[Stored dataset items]
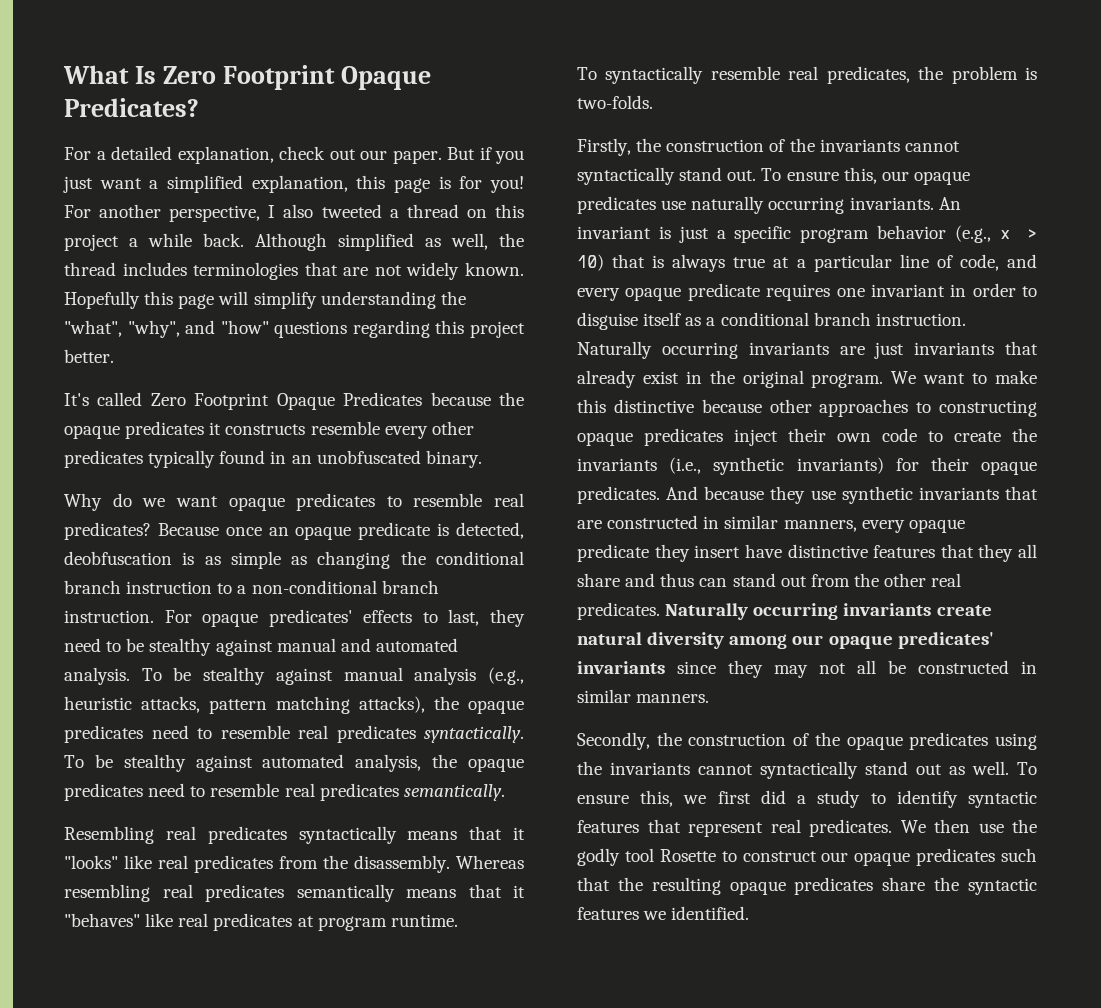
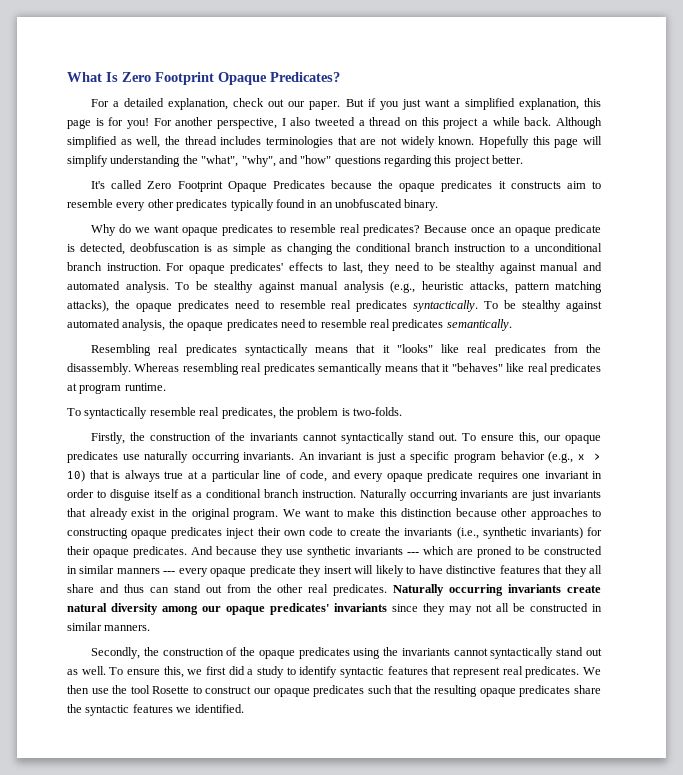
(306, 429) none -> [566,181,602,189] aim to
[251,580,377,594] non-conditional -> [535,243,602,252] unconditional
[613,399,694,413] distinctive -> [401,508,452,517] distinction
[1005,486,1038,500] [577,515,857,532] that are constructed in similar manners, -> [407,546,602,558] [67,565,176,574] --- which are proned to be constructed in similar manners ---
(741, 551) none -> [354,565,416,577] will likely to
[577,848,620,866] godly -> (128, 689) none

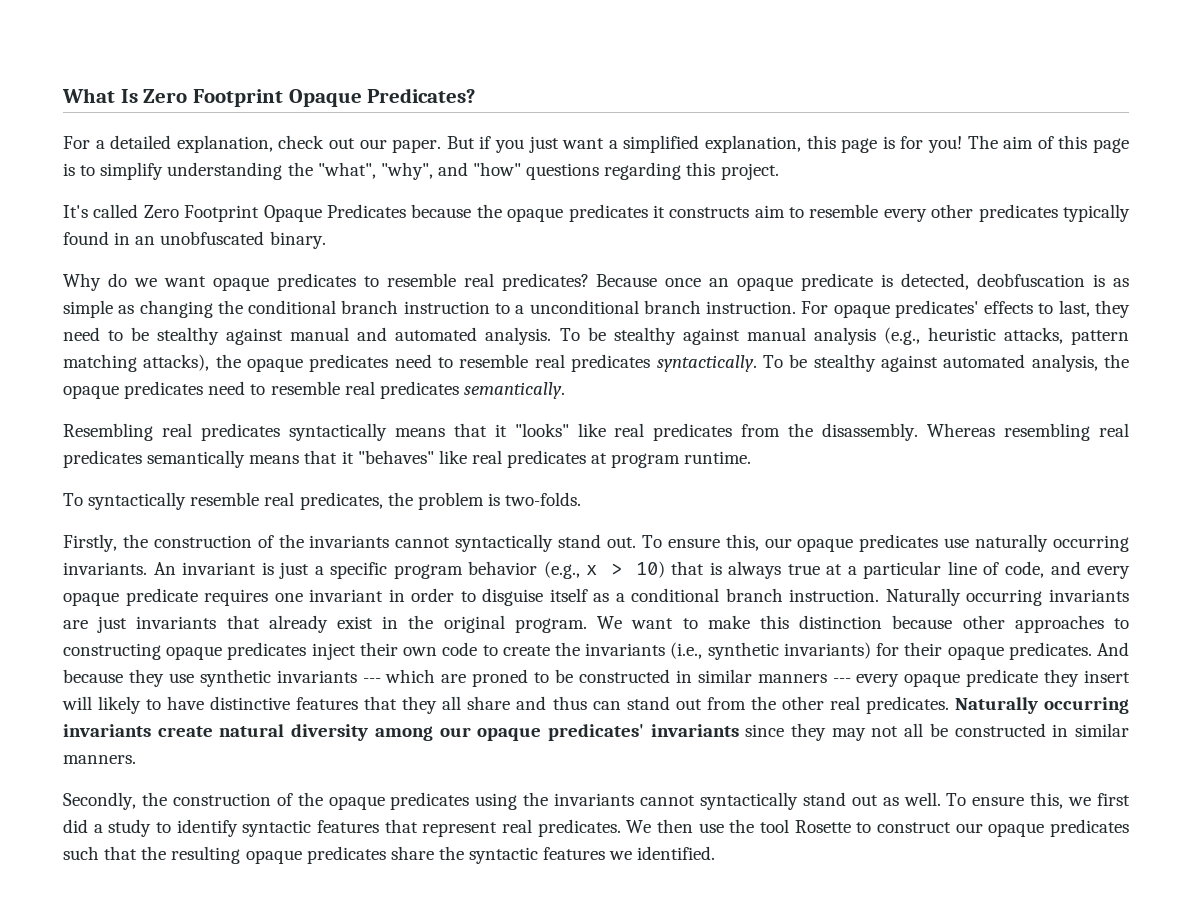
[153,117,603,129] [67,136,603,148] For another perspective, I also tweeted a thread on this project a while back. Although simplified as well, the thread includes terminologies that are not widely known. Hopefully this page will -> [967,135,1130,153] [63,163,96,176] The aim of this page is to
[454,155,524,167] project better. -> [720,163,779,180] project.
==
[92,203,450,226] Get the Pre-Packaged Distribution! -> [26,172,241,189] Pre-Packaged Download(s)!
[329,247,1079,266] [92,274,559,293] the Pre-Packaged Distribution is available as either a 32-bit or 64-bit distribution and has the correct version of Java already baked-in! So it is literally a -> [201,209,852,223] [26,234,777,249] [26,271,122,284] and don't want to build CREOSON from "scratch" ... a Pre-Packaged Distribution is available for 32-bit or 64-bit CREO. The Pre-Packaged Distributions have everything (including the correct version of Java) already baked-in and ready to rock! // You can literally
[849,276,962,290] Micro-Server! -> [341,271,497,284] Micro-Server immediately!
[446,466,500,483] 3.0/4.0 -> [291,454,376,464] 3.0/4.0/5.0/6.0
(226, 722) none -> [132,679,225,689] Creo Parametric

◆ **What is being asked**
Of the entries above, tally the lines with "Packaged" in them. Only the total should be given.

◆ **Exercise response**
2